> **Work to complete**:
Reproduce the records below exactly; the images should not appear.

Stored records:
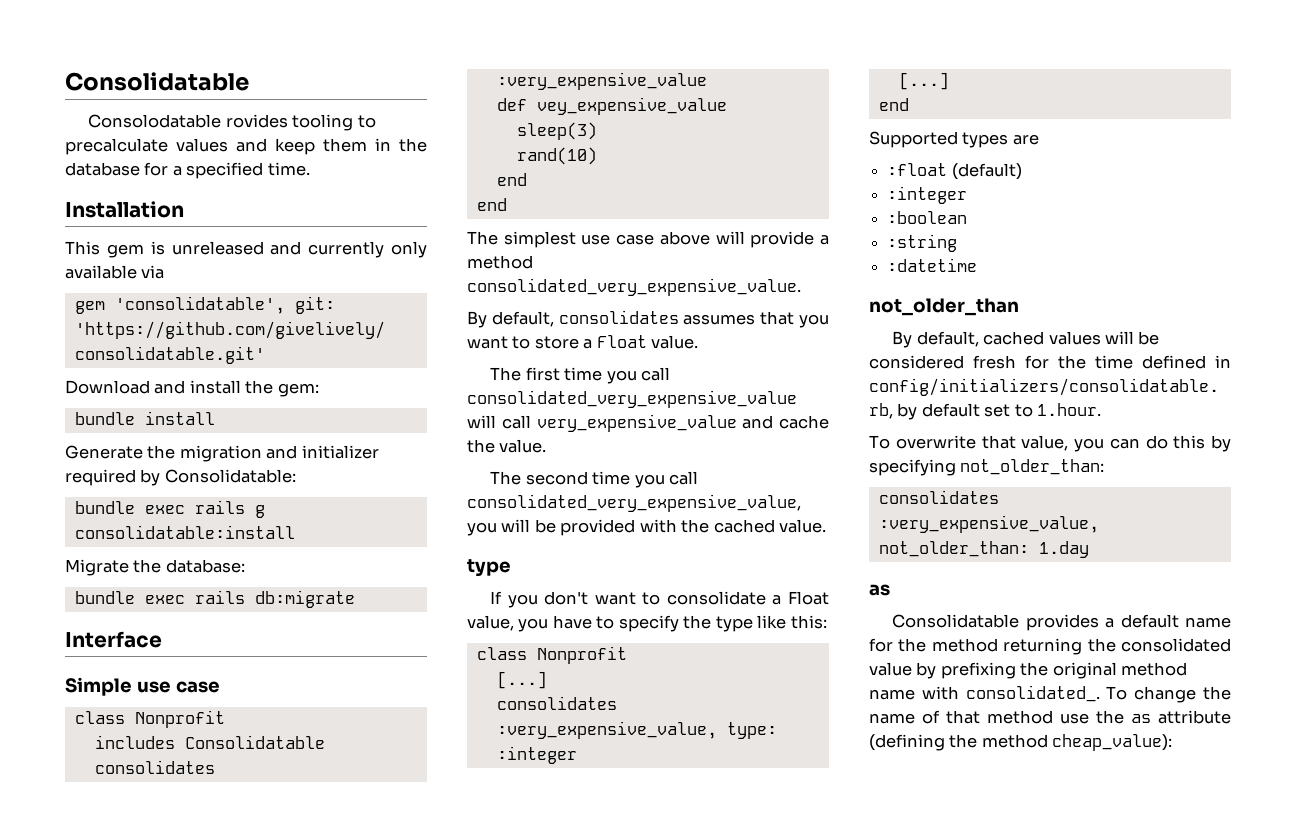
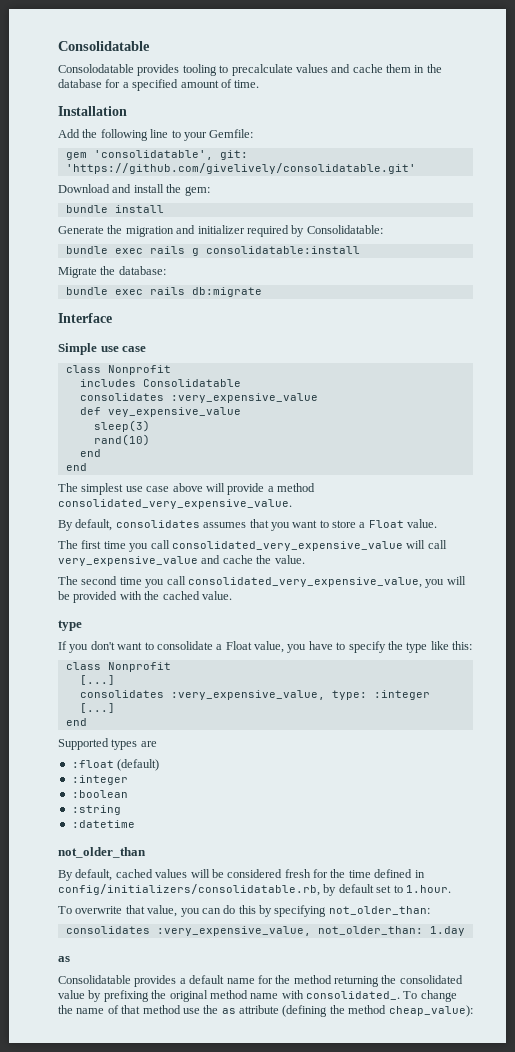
[225,114,288,128] rovides -> [137,64,180,76] provides
[275,138,315,155] keep -> [352,64,383,73] cache
(264, 170) none -> [180,79,232,88] amount of
[65,241,427,258] [65,265,165,279] This gem is unreleased and currently only available via -> [58,129,254,141] Add the following line to your Gemfile:

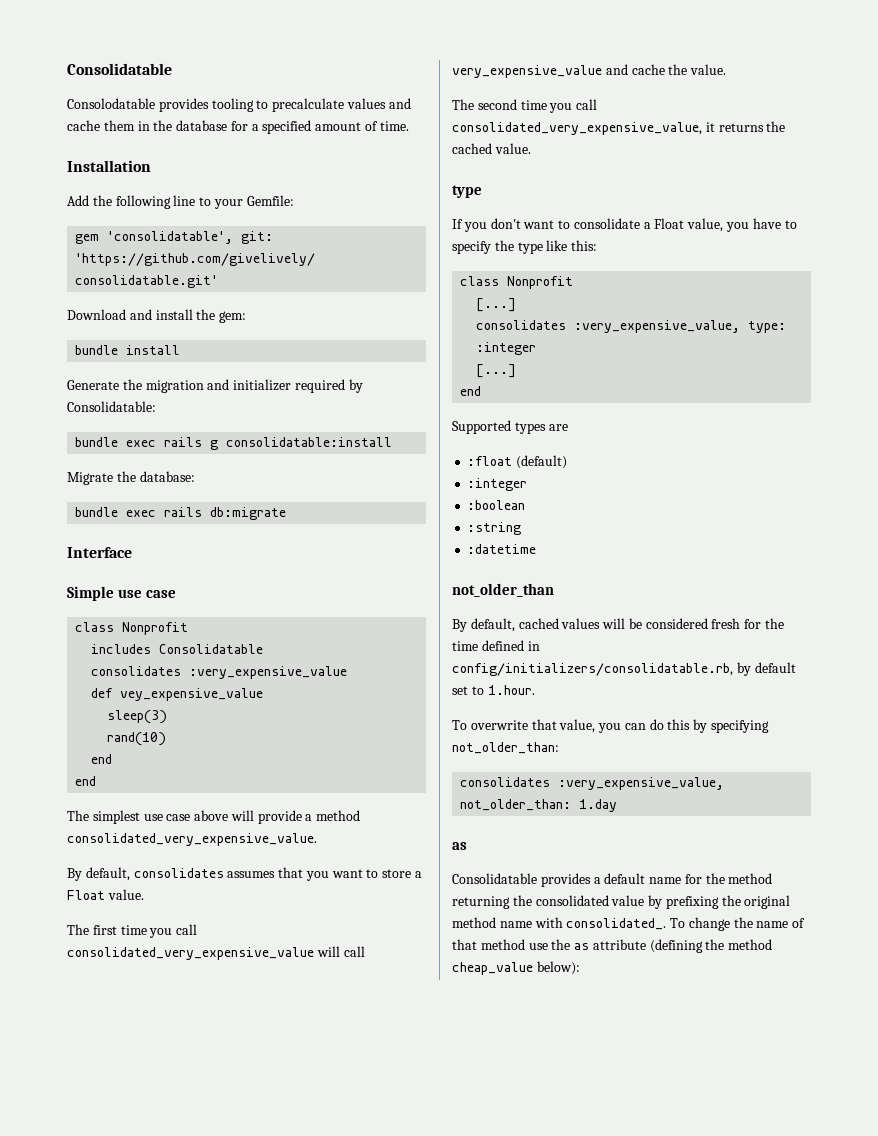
[425,576,466,588] [58,591,142,603] you will be provided with -> [705,122,764,132] it returns
[388,1005,473,1017] cheap_value): -> [452,961,580,975] cheap_value below):

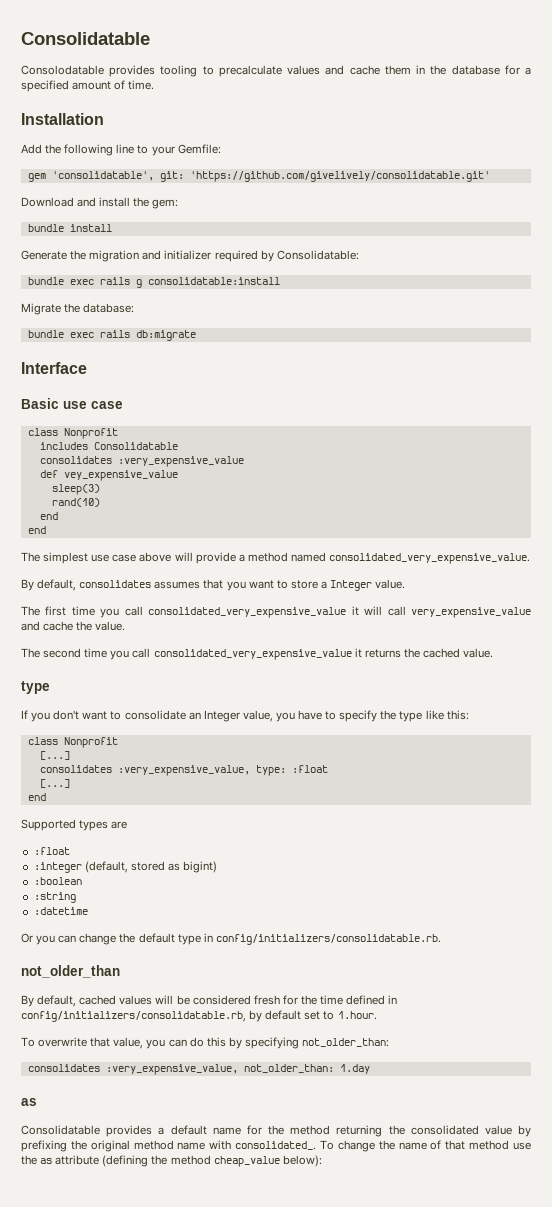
[67,586,114,601] Simple -> [21,398,59,409] Basic
(361, 815) none -> [290,552,326,562] named
[67,890,105,900] Float -> [330,580,373,591] Integer
(314, 953) none -> [351,606,359,616] it
[452,122,702,135] consolidated_very_expensive_value, -> [153,649,352,660] consolidated_very_expensive_value
[643,218,685,229] a Float -> [188,710,240,722] an Integer
[476,342,537,355] :integer -> [291,765,328,773] :float
[516,455,568,469] [467,478,528,491] (default) // :integer -> [33,861,218,873] // :integer (default, stored as bigint)
(537, 549) none -> [21,933,441,945] // Or you can change the default type in config/initializers/consolidatable.rb.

> **Solved exercise**:
[225,114,288,128] rovides -> [137,64,180,76] provides
[275,138,315,155] keep -> [352,64,383,73] cache
(264, 170) none -> [180,79,232,88] amount of
[65,241,427,258] [65,265,165,279] This gem is unreleased and currently only available via -> [58,129,254,141] Add the following line to your Gemfile:

[425,576,466,588] [58,591,142,603] you will be provided with -> [705,122,764,132] it returns
[388,1005,473,1017] cheap_value): -> [452,961,580,975] cheap_value below):

[67,586,114,601] Simple -> [21,398,59,409] Basic
(361, 815) none -> [290,552,326,562] named
[67,890,105,900] Float -> [330,580,373,591] Integer
(314, 953) none -> [351,606,359,616] it
[452,122,702,135] consolidated_very_expensive_value, -> [153,649,352,660] consolidated_very_expensive_value
[643,218,685,229] a Float -> [188,710,240,722] an Integer
[476,342,537,355] :integer -> [291,765,328,773] :float
[516,455,568,469] [467,478,528,491] (default) // :integer -> [33,861,218,873] // :integer (default, stored as bigint)
(537, 549) none -> [21,933,441,945] // Or you can change the default type in config/initializers/consolidatable.rb.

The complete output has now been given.